More and more students are taking out loans to finance college. Student debt “crisis” may be overblown, Akers and Chingos said as shockingly high debt loads are actually pretty rare. Students, however, are not fully aware how much they are really paying for their education, Akers and Chingos stated.  In fact, the returns on a college investment have never been greater they said.

Nationally, less than one quarter of first-year students was able to correctly estimate their debt totals within 10 percent of the actual value.

“These results are particularly surprising given that we have limited the data to first year undergraduate students, who are unlikely to have student debt from prior years and thus should not be confused by previously accumulated debt,” Akers and Chingos write.

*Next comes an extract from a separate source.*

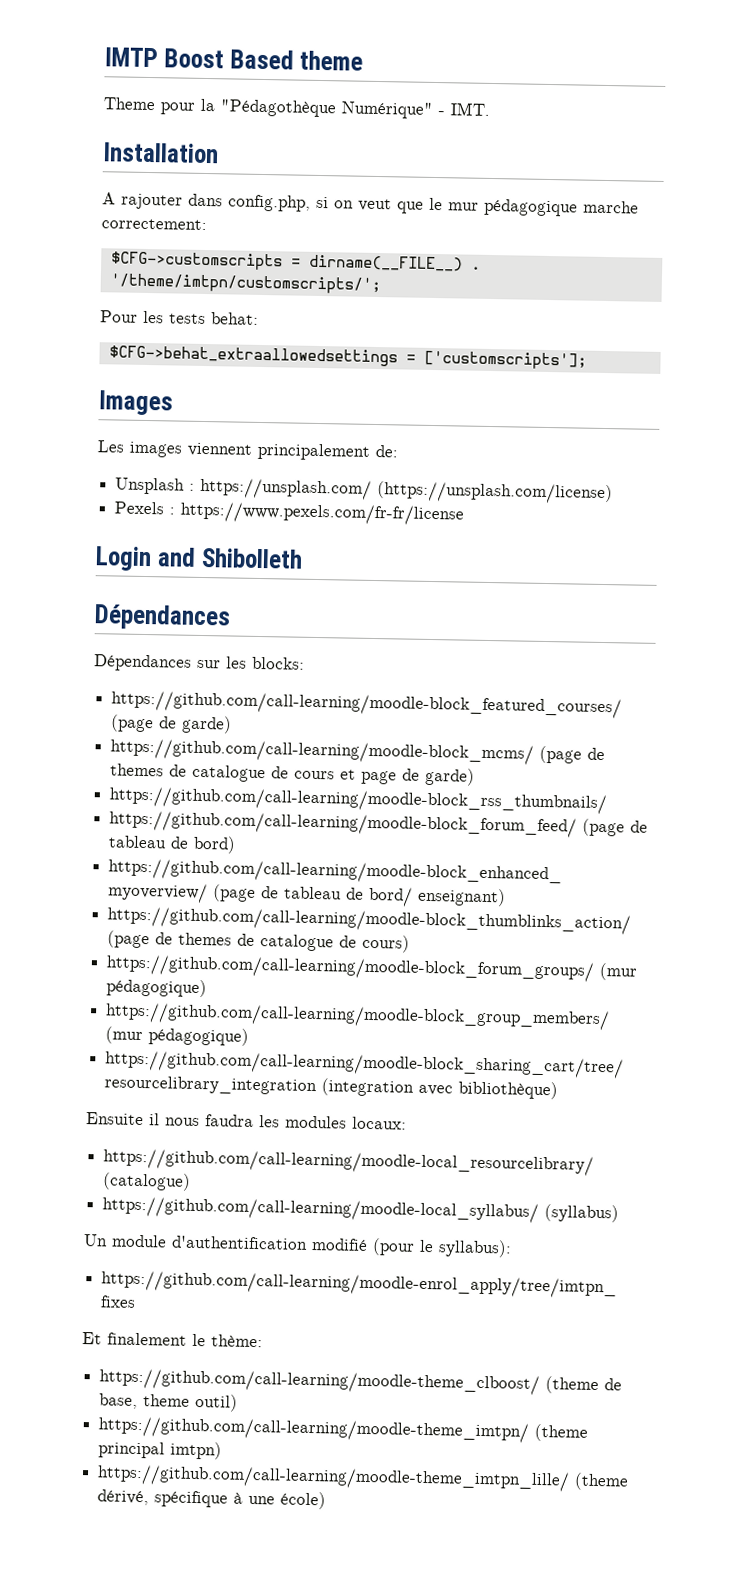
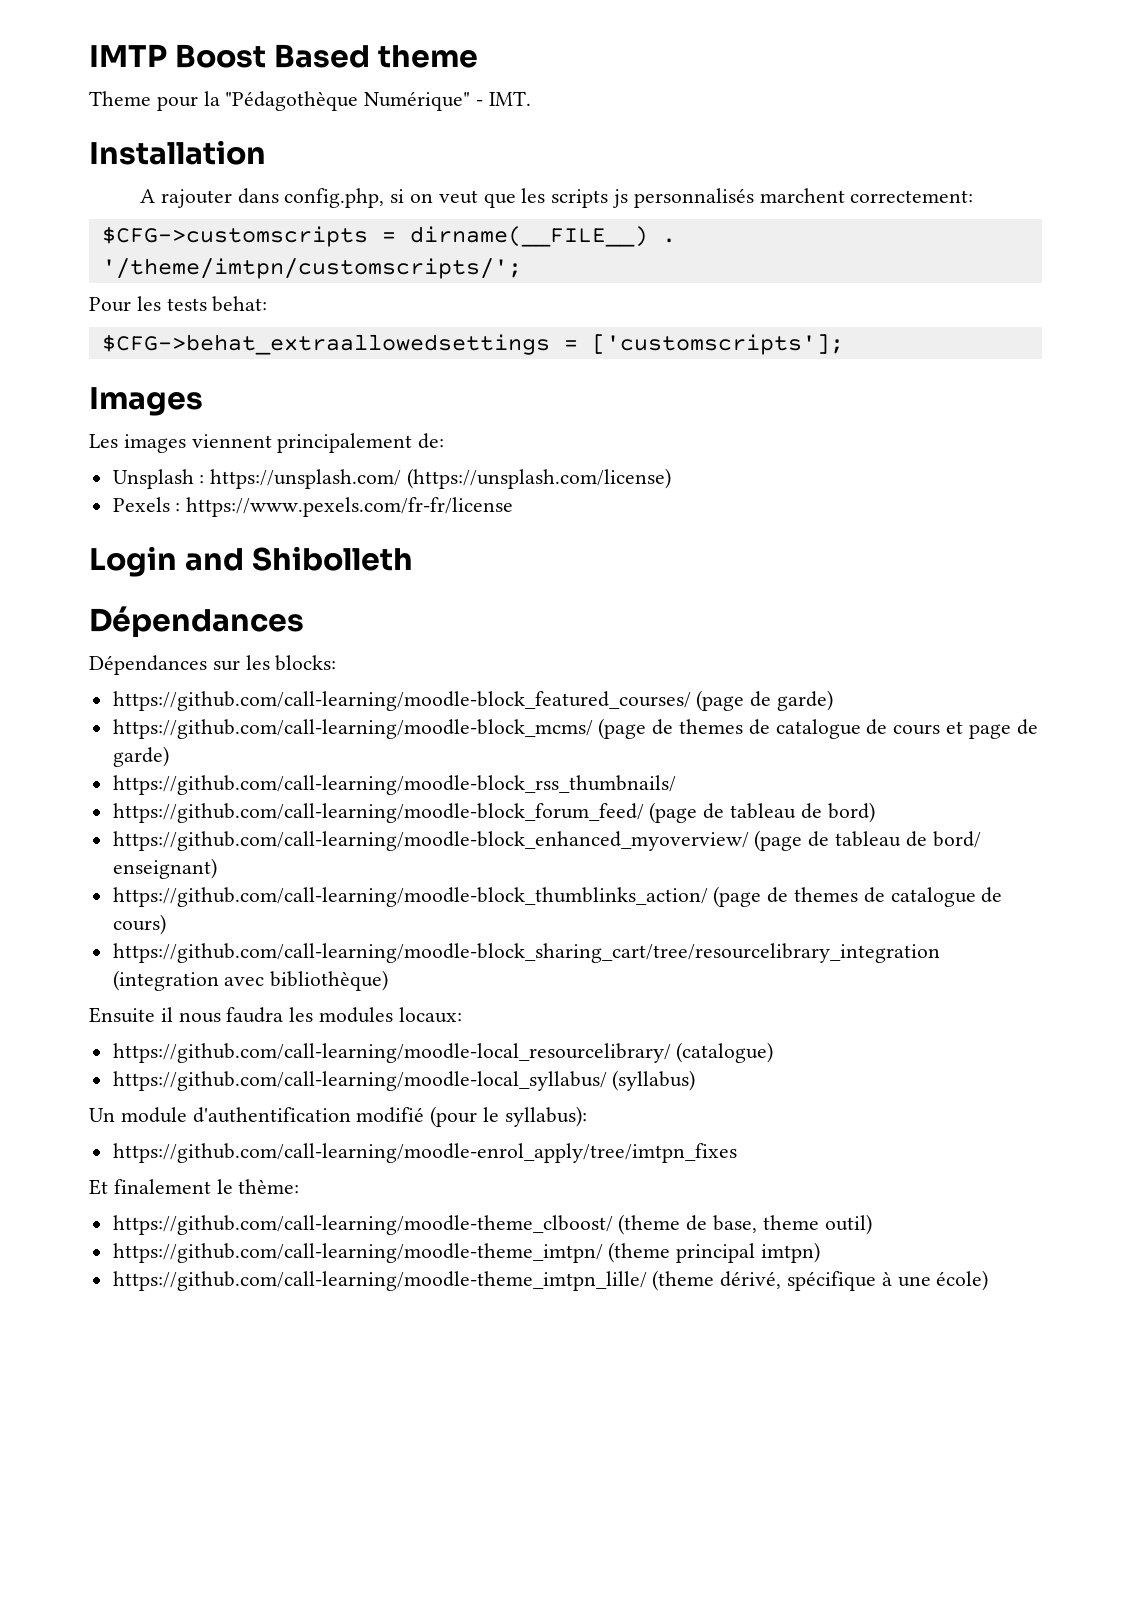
- A rajouter dans config.php, si on veut que le mur pédagogique marche correctement:
+ A rajouter dans config.php, si on veut que les scripts js personnalisés marchent correctement:
- https://github.com/call-learning/moodle-block_forum_groups/ (mur pédagogique)
- https://github.com/call-learning/moodle-block_group_members/ (mur pédagogique)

“Students who do not have a good idea of their level of borrowing may make expensive mistakes that they will later come to regret,” they conclude. “They are also likely to be surprised or even fearful when their first loan payments come due, which may impose an emotional burden on borrowers.”

“From experience I can testify this is true. My college debt load isn’t particularly steep, but I’ll likely be paying it off until at least my 40s,” wrote Christopher Ingraham in his blog post confirming the survey data.

“In school, student loans were just pieces of paper with numbers on them that I signed at the beginning of each semester. I didn’t give them much thought amid the chaos of registering for classes and moving into new dorm rooms and apartments. “Debt” was an abstraction to be dealt with by a future version of myself,” Ingraham explained.

Ingraham attended “a mandatory student loan education session” at the end of his senior year, which reinforces him to think of a debt as something he desperately wanted to avoid thinking about.”  

“A more streamlined federal loan application process, that allows borrowers to see their current debt burden, how new loans would add to it, and how it would be paid off in the future, would certainly help things,” Ingraham concluded in his blog post.